Rektor UPR, Prof Dr Ir Salampak MS menyampaikan kata sambutan dalam Rapat Senat Terbuka pengukuhan Prof Dr Ir Evi Feronika Elbaar MSi sebagai Guru Besar, Rabu (15/4/2026). Foto Istimewa
PALANGKA RAYA, TOVMEDIA.CO.ID – Rektor Universitas Palangka Raya (UPR), Prof Dr Ir Salampak MS, menegaskan, pengukuhan Guru Besar menjadi amanah intelektual yang membawa tanggung jawab besar, bukan sekadar capaian akademik tertinggi.
Ia menyampaikan hal itu dalam Rapat Senat Terbuka pengukuhan Prof Dr Ir Evi Feronika Elbaar MSi sebagai Guru Besar, Rabu (15/4/2026), di Aula Rahan UPR. Salampak menekankan, seorang profesor harus melampaui capaian akademik, dan menghadirkan kontribusi nyata bagi perkembangan ilmu pengetahuan serta masyarakat.
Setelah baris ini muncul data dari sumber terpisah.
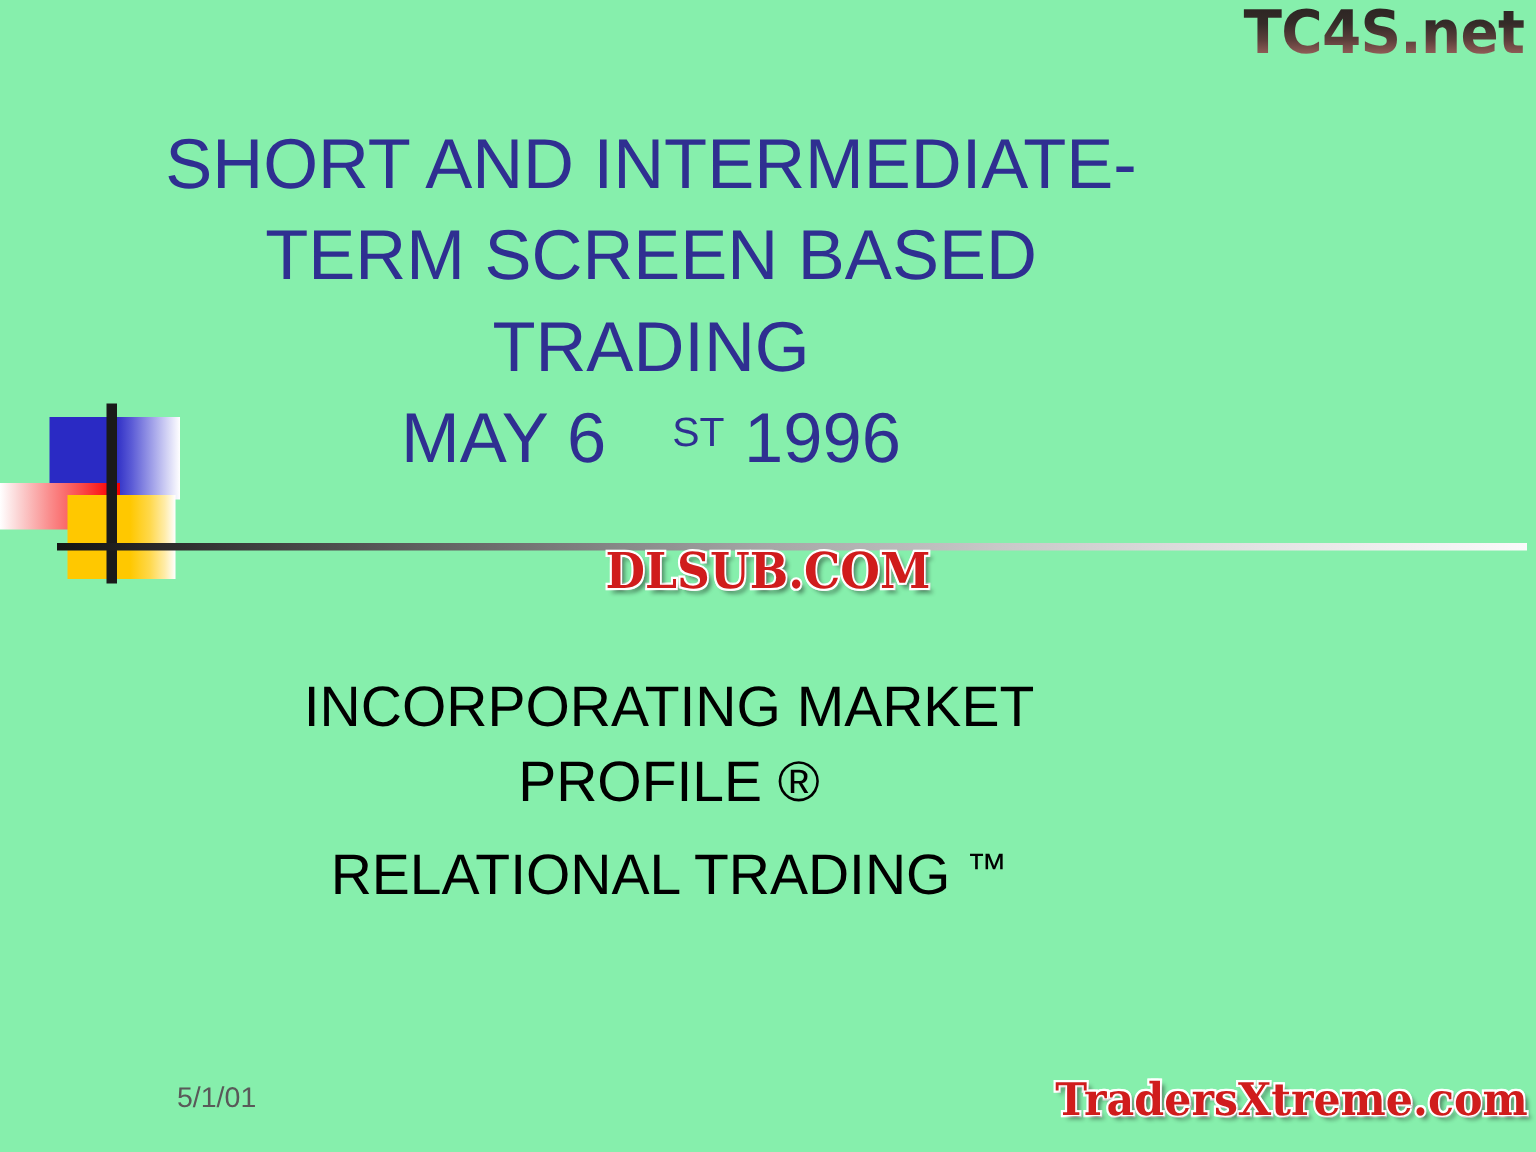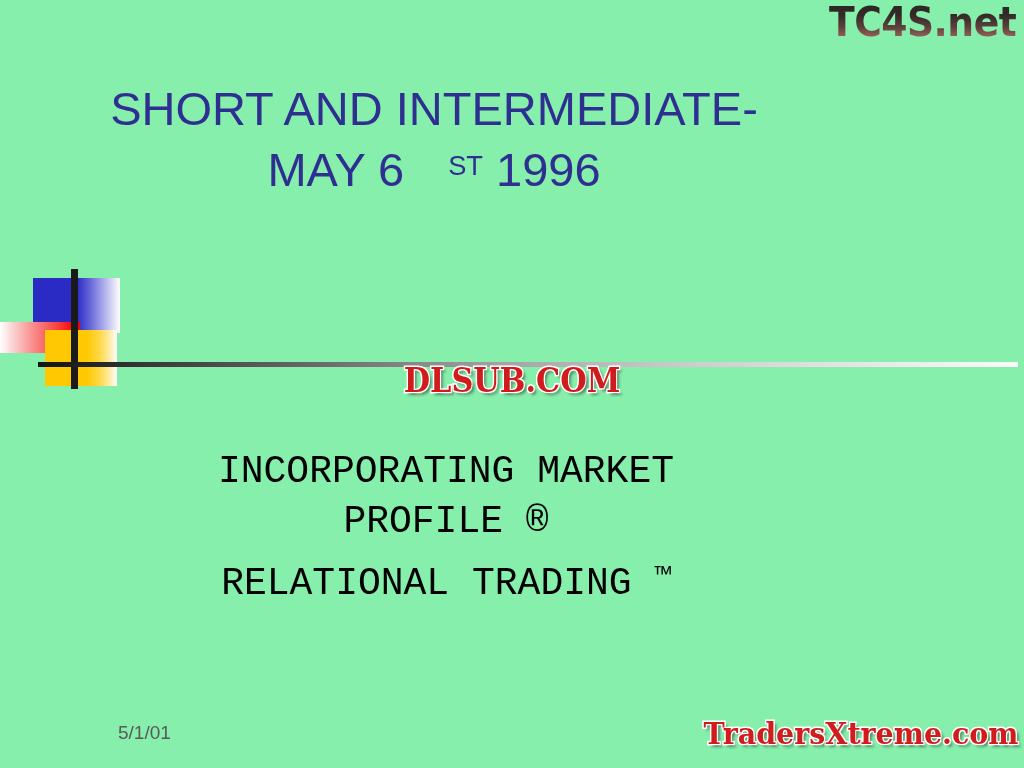--- a/index.html
+++ b/index.html
@@ -219,6 +219,7 @@
 
   <div id="main-title">
     <span class="tline">SHORT AND INTERMEDIATE-</span>
+    <span class="tline">TERM SCREEN BASED</span>
     <span class="tline"><span>MAY 6</span><span class="sup">ST</span><span> 1996</span></span>
   </div>
 

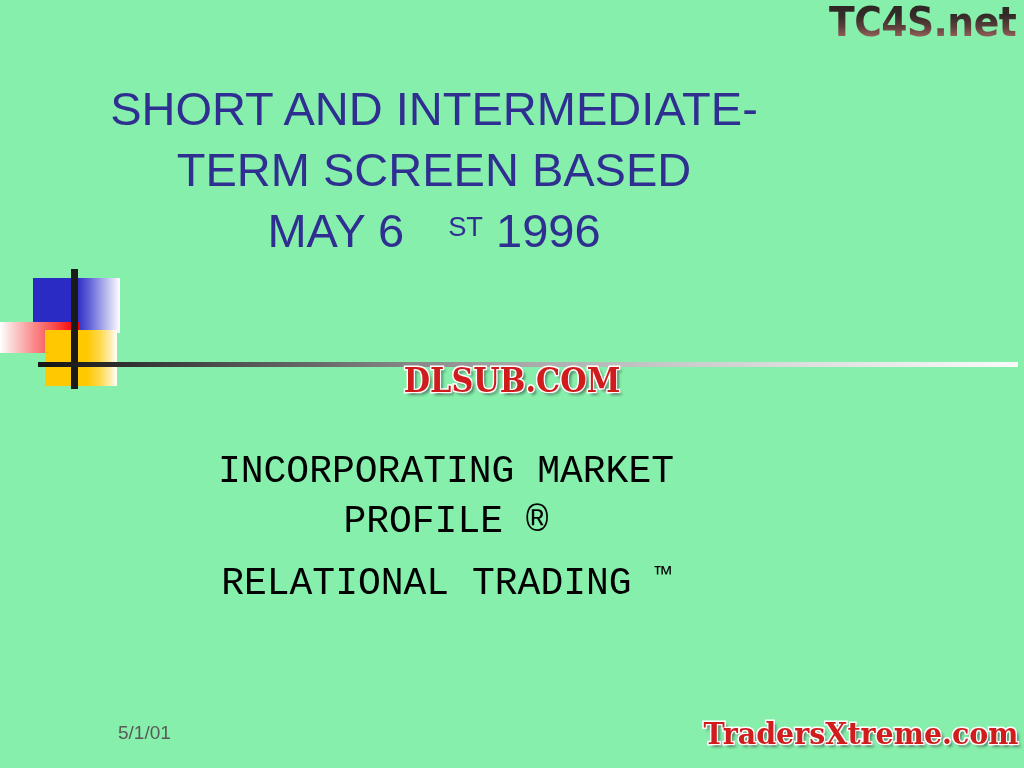--- a/index.html
+++ b/index.html
@@ -220,6 +220,7 @@
   <div id="main-title">
     <span class="tline">SHORT AND INTERMEDIATE-</span>
     <span class="tline">TERM SCREEN BASED</span>
+    <span class="tline">TRADING</span>
     <span class="tline"><span>MAY 6</span><span class="sup">ST</span><span> 1996</span></span>
   </div>
 

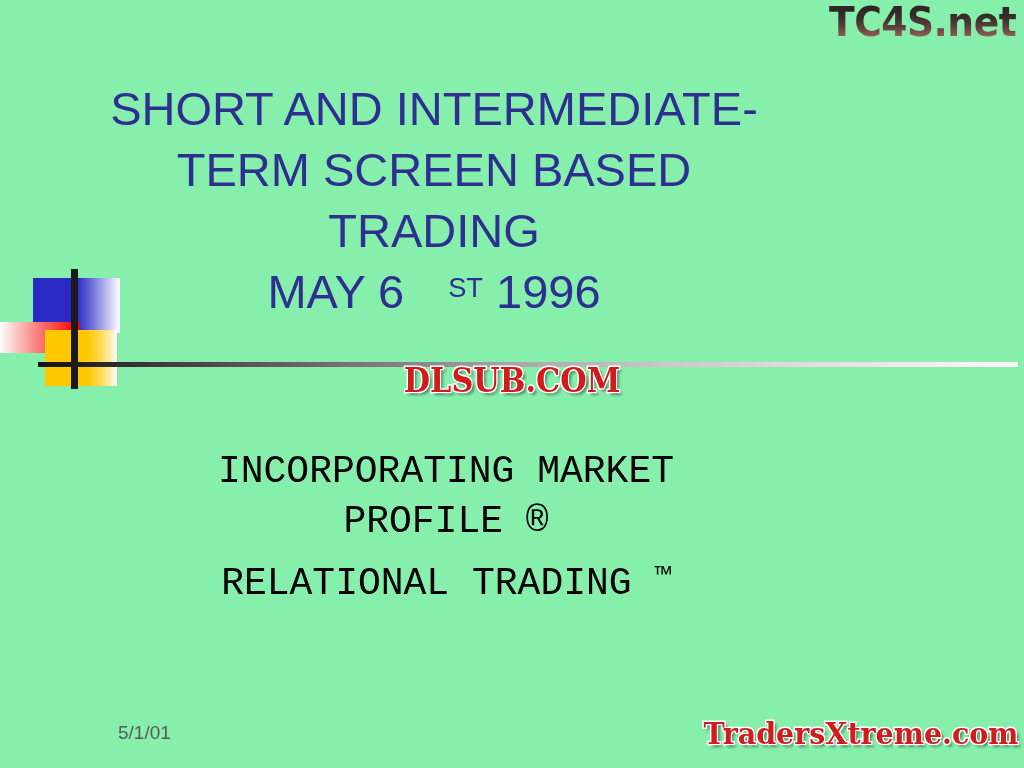--- a/index.html
+++ b/index.html
@@ -182,7 +182,7 @@
     width: 892px;
     text-align: center;
     color: #000000;
-    font-family: Liberation Mono, monospace;
+    font-family: Liberation Sans, sans-serif;
     font-size: 38px;
     line-height: 50px;
   }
“Seorang profesor tidak hanya harus unggul secara akademik, tetapi juga harus mampu memberikan kontribusi nyata bagi perkembangan ilmu pengetahuan dan masyarakat,” ujarnya.
Ia menegaskan, Guru Besar memegang peran sebagai simbol integritas dan keteladanan akademik. Karena itu, profesor harus menjaga kejujuran ilmiah dan terus menghasilkan karya ilmiah yang berkualitas.
“Guru Besar harus menjaga integritas akademik, bersikap jujur secara ilmiah, dan konsisten mengembangkan ilmu,” tegasnya.
Salampak juga mendorong para profesor untuk tidak berhenti pada pengembangan ilmu di ruang akademik. Ia meminta agar mereka menerapkan ilmu yang dimiliki untuk memberi dampak langsung bagi masyarakat.
Ia menilai, perguruan tinggi akan mampu memberikan manfaat nyata jika para akademisi, khususnya Guru Besar, aktif membina dan menyiapkan generasi penerus yang unggul.
Dalam kesempatan yang sama, Prof Evi Feronika Elbaar menegaskan, jabatan Guru Besar bukan titik akhir, melainkan bagian dari perjalanan panjang pengabdian terhadap ilmu pengetahuan, pendidikan, dan masyarakat.
Ia menyampaikan rasa syukur atas kesempatan menyampaikan orasi ilmiah sebagai bentuk legitimasi keilmuan dalam menyandang jabatan tersebut. Ia juga menekankan bahwa gelar Guru Besar lahir dari kedalaman ilmu dan kualitas pemikiran, bukan sekadar formalitas.
Pengukuhan ini menegaskan komitmen UPR dalam memperkuat peran akademisi sebagai penggerak ilmu pengetahuan sekaligus agen perubahan di tengah masyarakat.